#### EXERCISE AIM
Copy all records precisely, apart from the pictures.

#### MATERIAL FOR THIS TASK
◇ ◇ ◇ ◇ ◇
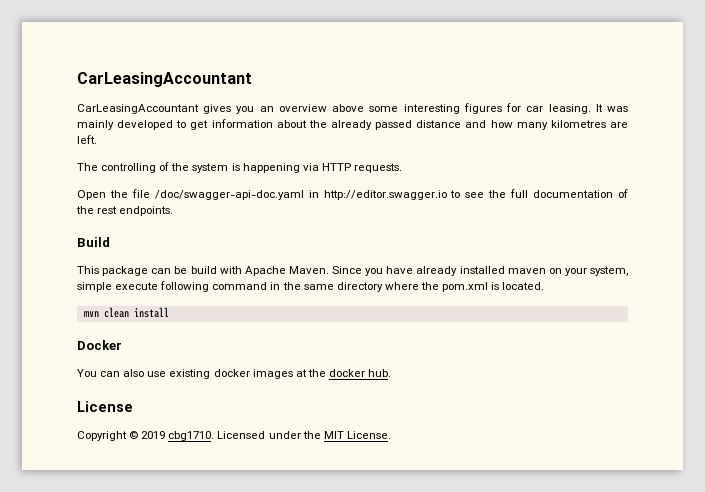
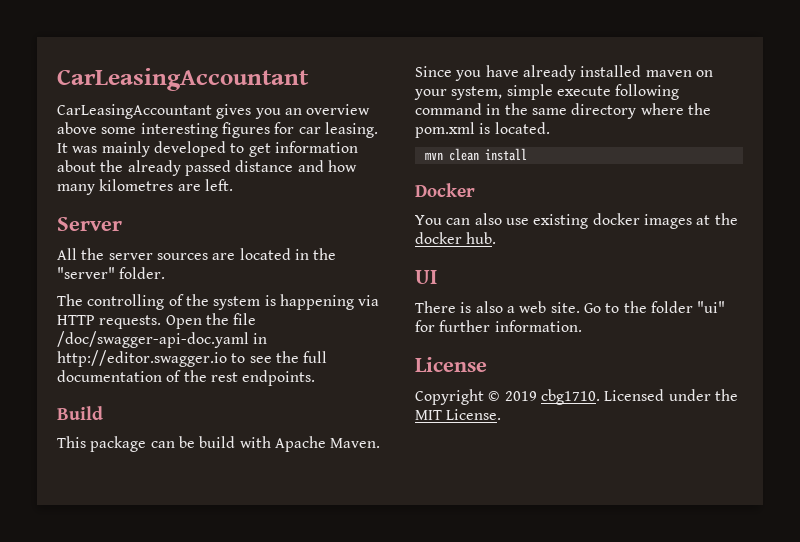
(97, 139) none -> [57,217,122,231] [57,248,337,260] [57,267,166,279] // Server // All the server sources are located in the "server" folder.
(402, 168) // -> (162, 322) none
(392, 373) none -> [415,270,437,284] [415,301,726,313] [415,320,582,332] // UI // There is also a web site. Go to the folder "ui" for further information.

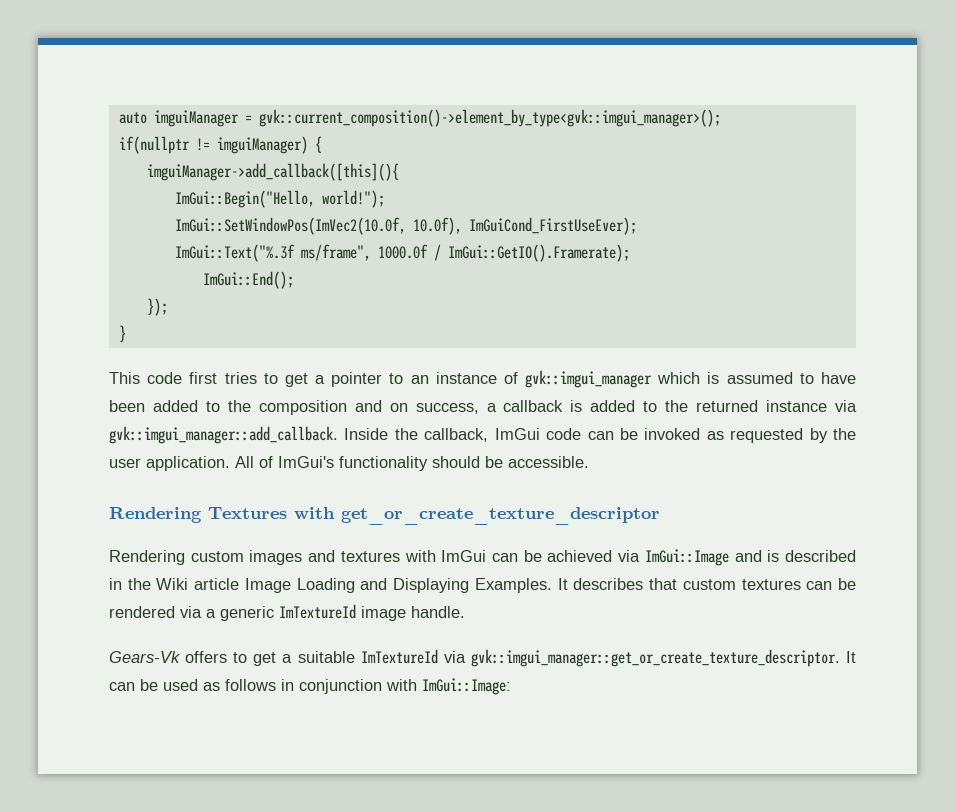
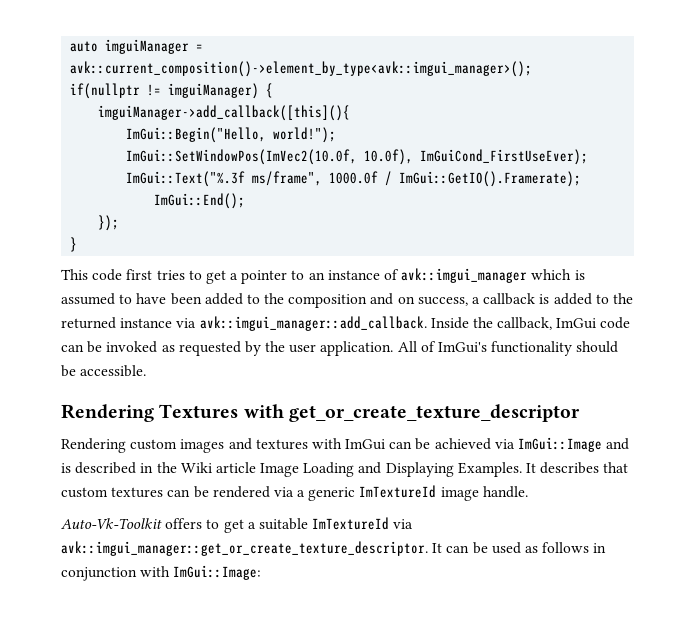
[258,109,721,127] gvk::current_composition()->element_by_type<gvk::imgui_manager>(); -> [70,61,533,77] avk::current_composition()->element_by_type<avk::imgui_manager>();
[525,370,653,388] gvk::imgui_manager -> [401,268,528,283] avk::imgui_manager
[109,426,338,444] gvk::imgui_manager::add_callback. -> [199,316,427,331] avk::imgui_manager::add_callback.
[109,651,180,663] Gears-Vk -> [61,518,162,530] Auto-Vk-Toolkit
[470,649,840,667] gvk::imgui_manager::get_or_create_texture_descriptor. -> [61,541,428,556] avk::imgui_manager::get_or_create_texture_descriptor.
◇ ◇ ◇ ◇ ◇
#### EXERCISE ANSWER
(97, 139) none -> [57,217,122,231] [57,248,337,260] [57,267,166,279] // Server // All the server sources are located in the "server" folder.
(402, 168) // -> (162, 322) none
(392, 373) none -> [415,270,437,284] [415,301,726,313] [415,320,582,332] // UI // There is also a web site. Go to the folder "ui" for further information.

[258,109,721,127] gvk::current_composition()->element_by_type<gvk::imgui_manager>(); -> [70,61,533,77] avk::current_composition()->element_by_type<avk::imgui_manager>();
[525,370,653,388] gvk::imgui_manager -> [401,268,528,283] avk::imgui_manager
[109,426,338,444] gvk::imgui_manager::add_callback. -> [199,316,427,331] avk::imgui_manager::add_callback.
[109,651,180,663] Gears-Vk -> [61,518,162,530] Auto-Vk-Toolkit
[470,649,840,667] gvk::imgui_manager::get_or_create_texture_descriptor. -> [61,541,428,556] avk::imgui_manager::get_or_create_texture_descriptor.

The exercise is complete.